> [Task requirements]
The records below are to be quoted in full; please keep every word exact.
Given entries: Begin
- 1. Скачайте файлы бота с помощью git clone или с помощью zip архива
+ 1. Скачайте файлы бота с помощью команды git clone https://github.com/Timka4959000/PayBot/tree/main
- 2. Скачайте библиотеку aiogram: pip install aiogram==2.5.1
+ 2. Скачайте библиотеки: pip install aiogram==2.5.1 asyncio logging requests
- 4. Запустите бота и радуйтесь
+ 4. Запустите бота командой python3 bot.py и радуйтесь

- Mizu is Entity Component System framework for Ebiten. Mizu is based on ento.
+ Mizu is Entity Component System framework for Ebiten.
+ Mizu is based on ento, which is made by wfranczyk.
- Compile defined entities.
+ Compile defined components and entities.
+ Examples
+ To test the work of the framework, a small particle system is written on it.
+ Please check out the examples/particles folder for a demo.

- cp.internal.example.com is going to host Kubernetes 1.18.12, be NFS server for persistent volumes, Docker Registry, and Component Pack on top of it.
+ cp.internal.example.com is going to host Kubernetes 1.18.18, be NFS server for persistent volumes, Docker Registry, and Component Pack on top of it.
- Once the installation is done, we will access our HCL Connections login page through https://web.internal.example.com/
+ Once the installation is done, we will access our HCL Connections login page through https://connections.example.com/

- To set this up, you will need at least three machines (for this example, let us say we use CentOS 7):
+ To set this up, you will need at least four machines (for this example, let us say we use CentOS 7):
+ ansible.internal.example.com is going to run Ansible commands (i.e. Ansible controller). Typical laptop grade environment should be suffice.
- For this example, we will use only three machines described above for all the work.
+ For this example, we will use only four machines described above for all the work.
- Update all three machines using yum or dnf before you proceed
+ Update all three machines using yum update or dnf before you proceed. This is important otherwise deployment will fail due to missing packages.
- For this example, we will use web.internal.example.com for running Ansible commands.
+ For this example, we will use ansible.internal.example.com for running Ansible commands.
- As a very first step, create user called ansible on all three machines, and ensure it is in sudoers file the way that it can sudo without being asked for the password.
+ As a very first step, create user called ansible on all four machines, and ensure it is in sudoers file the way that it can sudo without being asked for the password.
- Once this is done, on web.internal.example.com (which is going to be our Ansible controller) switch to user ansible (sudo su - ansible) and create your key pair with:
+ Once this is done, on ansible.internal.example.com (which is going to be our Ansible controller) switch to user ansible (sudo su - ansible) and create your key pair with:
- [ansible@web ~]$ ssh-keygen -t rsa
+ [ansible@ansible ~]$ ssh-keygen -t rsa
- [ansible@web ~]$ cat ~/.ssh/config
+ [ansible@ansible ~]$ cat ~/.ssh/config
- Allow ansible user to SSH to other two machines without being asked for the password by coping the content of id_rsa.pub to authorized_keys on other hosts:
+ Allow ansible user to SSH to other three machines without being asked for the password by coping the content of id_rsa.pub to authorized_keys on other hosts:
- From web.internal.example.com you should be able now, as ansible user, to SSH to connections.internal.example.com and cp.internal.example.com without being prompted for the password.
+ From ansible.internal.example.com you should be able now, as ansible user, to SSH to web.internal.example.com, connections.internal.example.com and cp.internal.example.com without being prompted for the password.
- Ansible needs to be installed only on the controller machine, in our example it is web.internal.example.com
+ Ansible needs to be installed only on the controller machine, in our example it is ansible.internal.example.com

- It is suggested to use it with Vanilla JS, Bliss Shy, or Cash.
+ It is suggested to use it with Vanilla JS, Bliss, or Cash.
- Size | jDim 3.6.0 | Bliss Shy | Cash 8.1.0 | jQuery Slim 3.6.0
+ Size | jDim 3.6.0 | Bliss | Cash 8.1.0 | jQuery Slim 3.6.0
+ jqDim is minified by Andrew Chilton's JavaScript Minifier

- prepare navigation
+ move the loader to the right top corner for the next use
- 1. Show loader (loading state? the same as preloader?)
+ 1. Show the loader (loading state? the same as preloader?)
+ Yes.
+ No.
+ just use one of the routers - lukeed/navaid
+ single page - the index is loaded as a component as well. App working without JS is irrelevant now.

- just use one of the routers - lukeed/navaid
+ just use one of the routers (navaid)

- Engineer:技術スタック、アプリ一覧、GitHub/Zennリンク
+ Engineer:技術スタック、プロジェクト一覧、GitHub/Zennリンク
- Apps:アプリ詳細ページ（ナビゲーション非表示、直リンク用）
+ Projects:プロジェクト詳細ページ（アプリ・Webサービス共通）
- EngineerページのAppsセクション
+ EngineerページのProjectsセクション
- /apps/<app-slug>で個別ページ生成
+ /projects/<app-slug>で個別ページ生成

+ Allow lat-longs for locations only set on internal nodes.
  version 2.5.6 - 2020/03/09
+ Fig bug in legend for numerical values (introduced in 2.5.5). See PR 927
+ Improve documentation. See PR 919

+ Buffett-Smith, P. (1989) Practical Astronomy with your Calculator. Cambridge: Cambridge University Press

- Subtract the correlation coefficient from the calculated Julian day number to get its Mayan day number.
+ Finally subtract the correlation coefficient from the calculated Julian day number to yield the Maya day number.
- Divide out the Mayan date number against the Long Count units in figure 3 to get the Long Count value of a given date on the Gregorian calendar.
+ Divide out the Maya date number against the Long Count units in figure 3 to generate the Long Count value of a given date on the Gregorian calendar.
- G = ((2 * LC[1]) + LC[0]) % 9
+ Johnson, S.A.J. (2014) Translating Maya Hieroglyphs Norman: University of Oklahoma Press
Given entries: End
> [Worked solution]
- 1. Скачайте файлы бота с помощью git clone или с помощью zip архива
+ 1. Скачайте файлы бота с помощью команды git clone https://github.com/Timka4959000/PayBot/tree/main
- 2. Скачайте библиотеку aiogram: pip install aiogram==2.5.1
+ 2. Скачайте библиотеки: pip install aiogram==2.5.1 asyncio logging requests
- 4. Запустите бота и радуйтесь
+ 4. Запустите бота командой python3 bot.py и радуйтесь

- Mizu is Entity Component System framework for Ebiten. Mizu is based on ento.
+ Mizu is Entity Component System framework for Ebiten.
+ Mizu is based on ento, which is made by wfranczyk.
- Compile defined entities.
+ Compile defined components and entities.
+ Examples
+ To test the work of the framework, a small particle system is written on it.
+ Please check out the examples/particles folder for a demo.

- cp.internal.example.com is going to host Kubernetes 1.18.12, be NFS server for persistent volumes, Docker Registry, and Component Pack on top of it.
+ cp.internal.example.com is going to host Kubernetes 1.18.18, be NFS server for persistent volumes, Docker Registry, and Component Pack on top of it.
- Once the installation is done, we will access our HCL Connections login page through https://web.internal.example.com/
+ Once the installation is done, we will access our HCL Connections login page through https://connections.example.com/

- To set this up, you will need at least three machines (for this example, let us say we use CentOS 7):
+ To set this up, you will need at least four machines (for this example, let us say we use CentOS 7):
+ ansible.internal.example.com is going to run Ansible commands (i.e. Ansible controller). Typical laptop grade environment should be suffice.
- For this example, we will use only three machines described above for all the work.
+ For this example, we will use only four machines described above for all the work.
- Update all three machines using yum or dnf before you proceed
+ Update all three machines using yum update or dnf before you proceed. This is important otherwise deployment will fail due to missing packages.
- For this example, we will use web.internal.example.com for running Ansible commands.
+ For this example, we will use ansible.internal.example.com for running Ansible commands.
- As a very first step, create user called ansible on all three machines, and ensure it is in sudoers file the way that it can sudo without being asked for the password.
+ As a very first step, create user called ansible on all four machines, and ensure it is in sudoers file the way that it can sudo without being asked for the password.
- Once this is done, on web.internal.example.com (which is going to be our Ansible controller) switch to user ansible (sudo su - ansible) and create your key pair with:
+ Once this is done, on ansible.internal.example.com (which is going to be our Ansible controller) switch to user ansible (sudo su - ansible) and create your key pair with:
- [ansible@web ~]$ ssh-keygen -t rsa
+ [ansible@ansible ~]$ ssh-keygen -t rsa
- [ansible@web ~]$ cat ~/.ssh/config
+ [ansible@ansible ~]$ cat ~/.ssh/config
- Allow ansible user to SSH to other two machines without being asked for the password by coping the content of id_rsa.pub to authorized_keys on other hosts:
+ Allow ansible user to SSH to other three machines without being asked for the password by coping the content of id_rsa.pub to authorized_keys on other hosts:
- From web.internal.example.com you should be able now, as ansible user, to SSH to connections.internal.example.com and cp.internal.example.com without being prompted for the password.
+ From ansible.internal.example.com you should be able now, as ansible user, to SSH to web.internal.example.com, connections.internal.example.com and cp.internal.example.com without being prompted for the password.
- Ansible needs to be installed only on the controller machine, in our example it is web.internal.example.com
+ Ansible needs to be installed only on the controller machine, in our example it is ansible.internal.example.com

- It is suggested to use it with Vanilla JS, Bliss Shy, or Cash.
+ It is suggested to use it with Vanilla JS, Bliss, or Cash.
- Size | jDim 3.6.0 | Bliss Shy | Cash 8.1.0 | jQuery Slim 3.6.0
+ Size | jDim 3.6.0 | Bliss | Cash 8.1.0 | jQuery Slim 3.6.0
+ jqDim is minified by Andrew Chilton's JavaScript Minifier

- prepare navigation
+ move the loader to the right top corner for the next use
- 1. Show loader (loading state? the same as preloader?)
+ 1. Show the loader (loading state? the same as preloader?)
+ Yes.
+ No.
+ just use one of the routers - lukeed/navaid
+ single page - the index is loaded as a component as well. App working without JS is irrelevant now.

- just use one of the routers - lukeed/navaid
+ just use one of the routers (navaid)

- Engineer:技術スタック、アプリ一覧、GitHub/Zennリンク
+ Engineer:技術スタック、プロジェクト一覧、GitHub/Zennリンク
- Apps:アプリ詳細ページ（ナビゲーション非表示、直リンク用）
+ Projects:プロジェクト詳細ページ（アプリ・Webサービス共通）
- EngineerページのAppsセクション
+ EngineerページのProjectsセクション
- /apps/<app-slug>で個別ページ生成
+ /projects/<app-slug>で個別ページ生成

+ Allow lat-longs for locations only set on internal nodes.
  version 2.5.6 - 2020/03/09
+ Fig bug in legend for numerical values (introduced in 2.5.5). See PR 927
+ Improve documentation. See PR 919

+ Buffett-Smith, P. (1989) Practical Astronomy with your Calculator. Cambridge: Cambridge University Press

- Subtract the correlation coefficient from the calculated Julian day number to get its Mayan day number.
+ Finally subtract the correlation coefficient from the calculated Julian day number to yield the Maya day number.
- Divide out the Mayan date number against the Long Count units in figure 3 to get the Long Count value of a given date on the Gregorian calendar.
+ Divide out the Maya date number against the Long Count units in figure 3 to generate the Long Count value of a given date on the Gregorian calendar.
- G = ((2 * LC[1]) + LC[0]) % 9
+ Johnson, S.A.J. (2014) Translating Maya Hieroglyphs Norman: University of Oklahoma Press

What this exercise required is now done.